* [Data supplied]

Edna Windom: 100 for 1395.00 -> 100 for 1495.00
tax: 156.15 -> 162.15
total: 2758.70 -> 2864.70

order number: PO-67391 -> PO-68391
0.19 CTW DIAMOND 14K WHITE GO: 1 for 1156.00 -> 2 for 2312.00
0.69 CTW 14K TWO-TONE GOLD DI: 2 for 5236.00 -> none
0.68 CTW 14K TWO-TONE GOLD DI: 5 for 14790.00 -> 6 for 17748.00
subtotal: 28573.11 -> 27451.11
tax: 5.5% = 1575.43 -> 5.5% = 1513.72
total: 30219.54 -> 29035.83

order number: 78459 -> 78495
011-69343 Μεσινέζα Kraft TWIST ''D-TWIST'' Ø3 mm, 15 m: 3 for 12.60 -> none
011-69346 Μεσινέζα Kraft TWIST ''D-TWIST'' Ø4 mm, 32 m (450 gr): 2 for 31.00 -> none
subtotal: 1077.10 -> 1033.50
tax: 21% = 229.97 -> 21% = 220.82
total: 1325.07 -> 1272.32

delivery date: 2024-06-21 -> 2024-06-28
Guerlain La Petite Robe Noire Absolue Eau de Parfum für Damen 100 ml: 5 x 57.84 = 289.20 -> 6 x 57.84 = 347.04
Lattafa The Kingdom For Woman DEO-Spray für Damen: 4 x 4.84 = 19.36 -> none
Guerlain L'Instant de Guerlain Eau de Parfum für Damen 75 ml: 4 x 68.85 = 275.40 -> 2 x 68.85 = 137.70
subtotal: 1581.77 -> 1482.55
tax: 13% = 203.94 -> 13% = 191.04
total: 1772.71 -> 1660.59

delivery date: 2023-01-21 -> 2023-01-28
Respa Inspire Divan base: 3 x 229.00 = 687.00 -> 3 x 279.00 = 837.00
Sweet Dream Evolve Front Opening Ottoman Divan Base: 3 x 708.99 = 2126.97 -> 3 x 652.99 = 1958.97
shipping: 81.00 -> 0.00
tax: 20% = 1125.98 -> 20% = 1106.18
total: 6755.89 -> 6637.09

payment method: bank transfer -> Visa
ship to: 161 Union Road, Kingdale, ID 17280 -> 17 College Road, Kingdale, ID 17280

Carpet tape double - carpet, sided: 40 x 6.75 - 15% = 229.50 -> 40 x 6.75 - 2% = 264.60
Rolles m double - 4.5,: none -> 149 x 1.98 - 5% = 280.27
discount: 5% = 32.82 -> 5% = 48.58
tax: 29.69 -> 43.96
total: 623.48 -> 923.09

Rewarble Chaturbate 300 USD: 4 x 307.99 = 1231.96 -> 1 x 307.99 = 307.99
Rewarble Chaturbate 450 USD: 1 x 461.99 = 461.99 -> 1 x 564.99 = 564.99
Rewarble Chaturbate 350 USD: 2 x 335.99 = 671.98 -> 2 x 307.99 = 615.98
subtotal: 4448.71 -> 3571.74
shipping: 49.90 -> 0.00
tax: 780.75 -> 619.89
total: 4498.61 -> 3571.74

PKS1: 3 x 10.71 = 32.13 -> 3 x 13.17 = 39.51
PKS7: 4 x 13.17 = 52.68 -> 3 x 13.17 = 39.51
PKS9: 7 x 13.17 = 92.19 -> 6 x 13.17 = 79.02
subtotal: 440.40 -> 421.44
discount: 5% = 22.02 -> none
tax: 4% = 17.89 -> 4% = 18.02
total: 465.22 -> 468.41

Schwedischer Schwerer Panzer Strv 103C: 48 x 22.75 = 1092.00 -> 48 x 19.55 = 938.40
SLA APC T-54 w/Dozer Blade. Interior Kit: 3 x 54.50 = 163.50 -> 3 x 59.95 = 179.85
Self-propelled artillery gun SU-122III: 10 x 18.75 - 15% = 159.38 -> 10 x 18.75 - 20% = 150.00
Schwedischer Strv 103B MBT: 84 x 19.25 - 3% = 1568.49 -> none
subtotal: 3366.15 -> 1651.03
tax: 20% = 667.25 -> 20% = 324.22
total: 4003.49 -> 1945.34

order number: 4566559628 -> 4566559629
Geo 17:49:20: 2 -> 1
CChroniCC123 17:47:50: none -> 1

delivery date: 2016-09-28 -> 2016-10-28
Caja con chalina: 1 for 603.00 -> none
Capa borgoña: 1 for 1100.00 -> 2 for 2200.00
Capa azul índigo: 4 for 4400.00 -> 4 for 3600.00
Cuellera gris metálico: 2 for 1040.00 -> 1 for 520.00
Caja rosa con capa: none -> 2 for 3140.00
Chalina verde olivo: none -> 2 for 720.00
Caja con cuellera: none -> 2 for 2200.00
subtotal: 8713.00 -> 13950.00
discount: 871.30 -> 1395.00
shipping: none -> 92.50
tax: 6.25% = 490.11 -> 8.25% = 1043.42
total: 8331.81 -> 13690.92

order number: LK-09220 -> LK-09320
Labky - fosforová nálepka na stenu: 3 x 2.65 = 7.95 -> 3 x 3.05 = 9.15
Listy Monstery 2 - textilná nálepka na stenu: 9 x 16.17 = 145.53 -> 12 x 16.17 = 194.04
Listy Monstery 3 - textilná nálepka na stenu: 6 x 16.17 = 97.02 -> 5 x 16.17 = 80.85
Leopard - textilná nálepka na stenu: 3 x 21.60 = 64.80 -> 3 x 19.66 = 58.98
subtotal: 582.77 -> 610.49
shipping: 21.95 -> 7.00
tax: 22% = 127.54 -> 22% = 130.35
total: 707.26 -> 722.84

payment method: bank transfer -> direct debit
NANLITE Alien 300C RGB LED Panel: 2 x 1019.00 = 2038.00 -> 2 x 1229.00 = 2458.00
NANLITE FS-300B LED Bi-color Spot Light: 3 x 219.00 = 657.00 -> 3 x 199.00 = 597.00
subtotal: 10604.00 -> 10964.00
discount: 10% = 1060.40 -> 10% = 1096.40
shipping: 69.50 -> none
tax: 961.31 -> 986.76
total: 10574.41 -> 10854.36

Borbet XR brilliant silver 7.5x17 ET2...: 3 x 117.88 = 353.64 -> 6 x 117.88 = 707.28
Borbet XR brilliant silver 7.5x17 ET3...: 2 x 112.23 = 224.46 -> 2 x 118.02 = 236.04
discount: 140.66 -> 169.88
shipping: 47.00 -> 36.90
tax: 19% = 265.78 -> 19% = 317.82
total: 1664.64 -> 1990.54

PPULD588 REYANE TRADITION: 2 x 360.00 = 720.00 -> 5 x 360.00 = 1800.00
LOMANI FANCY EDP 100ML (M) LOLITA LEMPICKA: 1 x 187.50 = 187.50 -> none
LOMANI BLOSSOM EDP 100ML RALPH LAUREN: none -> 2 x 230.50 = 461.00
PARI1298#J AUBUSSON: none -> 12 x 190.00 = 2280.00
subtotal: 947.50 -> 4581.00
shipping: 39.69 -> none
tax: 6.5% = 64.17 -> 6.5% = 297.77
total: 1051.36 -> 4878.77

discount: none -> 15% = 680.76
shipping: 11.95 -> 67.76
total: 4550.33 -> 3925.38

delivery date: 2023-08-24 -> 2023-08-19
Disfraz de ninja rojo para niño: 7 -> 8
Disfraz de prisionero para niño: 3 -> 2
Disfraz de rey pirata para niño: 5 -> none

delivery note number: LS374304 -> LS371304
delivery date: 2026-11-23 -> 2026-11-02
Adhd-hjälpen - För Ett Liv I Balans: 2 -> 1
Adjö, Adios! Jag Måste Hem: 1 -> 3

* [Problem to work on] Each line of the data must be retyped exactly as written.

* [Expected answer]
Edna Windom: 100 for 1395.00 -> 100 for 1495.00
tax: 156.15 -> 162.15
total: 2758.70 -> 2864.70

order number: PO-67391 -> PO-68391
0.19 CTW DIAMOND 14K WHITE GO: 1 for 1156.00 -> 2 for 2312.00
0.69 CTW 14K TWO-TONE GOLD DI: 2 for 5236.00 -> none
0.68 CTW 14K TWO-TONE GOLD DI: 5 for 14790.00 -> 6 for 17748.00
subtotal: 28573.11 -> 27451.11
tax: 5.5% = 1575.43 -> 5.5% = 1513.72
total: 30219.54 -> 29035.83

order number: 78459 -> 78495
011-69343 Μεσινέζα Kraft TWIST ''D-TWIST'' Ø3 mm, 15 m: 3 for 12.60 -> none
011-69346 Μεσινέζα Kraft TWIST ''D-TWIST'' Ø4 mm, 32 m (450 gr): 2 for 31.00 -> none
subtotal: 1077.10 -> 1033.50
tax: 21% = 229.97 -> 21% = 220.82
total: 1325.07 -> 1272.32

delivery date: 2024-06-21 -> 2024-06-28
Guerlain La Petite Robe Noire Absolue Eau de Parfum für Damen 100 ml: 5 x 57.84 = 289.20 -> 6 x 57.84 = 347.04
Lattafa The Kingdom For Woman DEO-Spray für Damen: 4 x 4.84 = 19.36 -> none
Guerlain L'Instant de Guerlain Eau de Parfum für Damen 75 ml: 4 x 68.85 = 275.40 -> 2 x 68.85 = 137.70
subtotal: 1581.77 -> 1482.55
tax: 13% = 203.94 -> 13% = 191.04
total: 1772.71 -> 1660.59

delivery date: 2023-01-21 -> 2023-01-28
Respa Inspire Divan base: 3 x 229.00 = 687.00 -> 3 x 279.00 = 837.00
Sweet Dream Evolve Front Opening Ottoman Divan Base: 3 x 708.99 = 2126.97 -> 3 x 652.99 = 1958.97
shipping: 81.00 -> 0.00
tax: 20% = 1125.98 -> 20% = 1106.18
total: 6755.89 -> 6637.09

payment method: bank transfer -> Visa
ship to: 161 Union Road, Kingdale, ID 17280 -> 17 College Road, Kingdale, ID 17280

Carpet tape double - carpet, sided: 40 x 6.75 - 15% = 229.50 -> 40 x 6.75 - 2% = 264.60
Rolles m double - 4.5,: none -> 149 x 1.98 - 5% = 280.27
discount: 5% = 32.82 -> 5% = 48.58
tax: 29.69 -> 43.96
total: 623.48 -> 923.09

Rewarble Chaturbate 300 USD: 4 x 307.99 = 1231.96 -> 1 x 307.99 = 307.99
Rewarble Chaturbate 450 USD: 1 x 461.99 = 461.99 -> 1 x 564.99 = 564.99
Rewarble Chaturbate 350 USD: 2 x 335.99 = 671.98 -> 2 x 307.99 = 615.98
subtotal: 4448.71 -> 3571.74
shipping: 49.90 -> 0.00
tax: 780.75 -> 619.89
total: 4498.61 -> 3571.74

PKS1: 3 x 10.71 = 32.13 -> 3 x 13.17 = 39.51
PKS7: 4 x 13.17 = 52.68 -> 3 x 13.17 = 39.51
PKS9: 7 x 13.17 = 92.19 -> 6 x 13.17 = 79.02
subtotal: 440.40 -> 421.44
discount: 5% = 22.02 -> none
tax: 4% = 17.89 -> 4% = 18.02
total: 465.22 -> 468.41

Schwedischer Schwerer Panzer Strv 103C: 48 x 22.75 = 1092.00 -> 48 x 19.55 = 938.40
SLA APC T-54 w/Dozer Blade. Interior Kit: 3 x 54.50 = 163.50 -> 3 x 59.95 = 179.85
Self-propelled artillery gun SU-122III: 10 x 18.75 - 15% = 159.38 -> 10 x 18.75 - 20% = 150.00
Schwedischer Strv 103B MBT: 84 x 19.25 - 3% = 1568.49 -> none
subtotal: 3366.15 -> 1651.03
tax: 20% = 667.25 -> 20% = 324.22
total: 4003.49 -> 1945.34

order number: 4566559628 -> 4566559629
Geo 17:49:20: 2 -> 1
CChroniCC123 17:47:50: none -> 1

delivery date: 2016-09-28 -> 2016-10-28
Caja con chalina: 1 for 603.00 -> none
Capa borgoña: 1 for 1100.00 -> 2 for 2200.00
Capa azul índigo: 4 for 4400.00 -> 4 for 3600.00
Cuellera gris metálico: 2 for 1040.00 -> 1 for 520.00
Caja rosa con capa: none -> 2 for 3140.00
Chalina verde olivo: none -> 2 for 720.00
Caja con cuellera: none -> 2 for 2200.00
subtotal: 8713.00 -> 13950.00
discount: 871.30 -> 1395.00
shipping: none -> 92.50
tax: 6.25% = 490.11 -> 8.25% = 1043.42
total: 8331.81 -> 13690.92

order number: LK-09220 -> LK-09320
Labky - fosforová nálepka na stenu: 3 x 2.65 = 7.95 -> 3 x 3.05 = 9.15
Listy Monstery 2 - textilná nálepka na stenu: 9 x 16.17 = 145.53 -> 12 x 16.17 = 194.04
Listy Monstery 3 - textilná nálepka na stenu: 6 x 16.17 = 97.02 -> 5 x 16.17 = 80.85
Leopard - textilná nálepka na stenu: 3 x 21.60 = 64.80 -> 3 x 19.66 = 58.98
subtotal: 582.77 -> 610.49
shipping: 21.95 -> 7.00
tax: 22% = 127.54 -> 22% = 130.35
total: 707.26 -> 722.84

payment method: bank transfer -> direct debit
NANLITE Alien 300C RGB LED Panel: 2 x 1019.00 = 2038.00 -> 2 x 1229.00 = 2458.00
NANLITE FS-300B LED Bi-color Spot Light: 3 x 219.00 = 657.00 -> 3 x 199.00 = 597.00
subtotal: 10604.00 -> 10964.00
discount: 10% = 1060.40 -> 10% = 1096.40
shipping: 69.50 -> none
tax: 961.31 -> 986.76
total: 10574.41 -> 10854.36

Borbet XR brilliant silver 7.5x17 ET2...: 3 x 117.88 = 353.64 -> 6 x 117.88 = 707.28
Borbet XR brilliant silver 7.5x17 ET3...: 2 x 112.23 = 224.46 -> 2 x 118.02 = 236.04
discount: 140.66 -> 169.88
shipping: 47.00 -> 36.90
tax: 19% = 265.78 -> 19% = 317.82
total: 1664.64 -> 1990.54

PPULD588 REYANE TRADITION: 2 x 360.00 = 720.00 -> 5 x 360.00 = 1800.00
LOMANI FANCY EDP 100ML (M) LOLITA LEMPICKA: 1 x 187.50 = 187.50 -> none
LOMANI BLOSSOM EDP 100ML RALPH LAUREN: none -> 2 x 230.50 = 461.00
PARI1298#J AUBUSSON: none -> 12 x 190.00 = 2280.00
subtotal: 947.50 -> 4581.00
shipping: 39.69 -> none
tax: 6.5% = 64.17 -> 6.5% = 297.77
total: 1051.36 -> 4878.77

discount: none -> 15% = 680.76
shipping: 11.95 -> 67.76
total: 4550.33 -> 3925.38

delivery date: 2023-08-24 -> 2023-08-19
Disfraz de ninja rojo para niño: 7 -> 8
Disfraz de prisionero para niño: 3 -> 2
Disfraz de rey pirata para niño: 5 -> none

delivery note number: LS374304 -> LS371304
delivery date: 2026-11-23 -> 2026-11-02
Adhd-hjälpen - För Ett Liv I Balans: 2 -> 1
Adjö, Adios! Jag Måste Hem: 1 -> 3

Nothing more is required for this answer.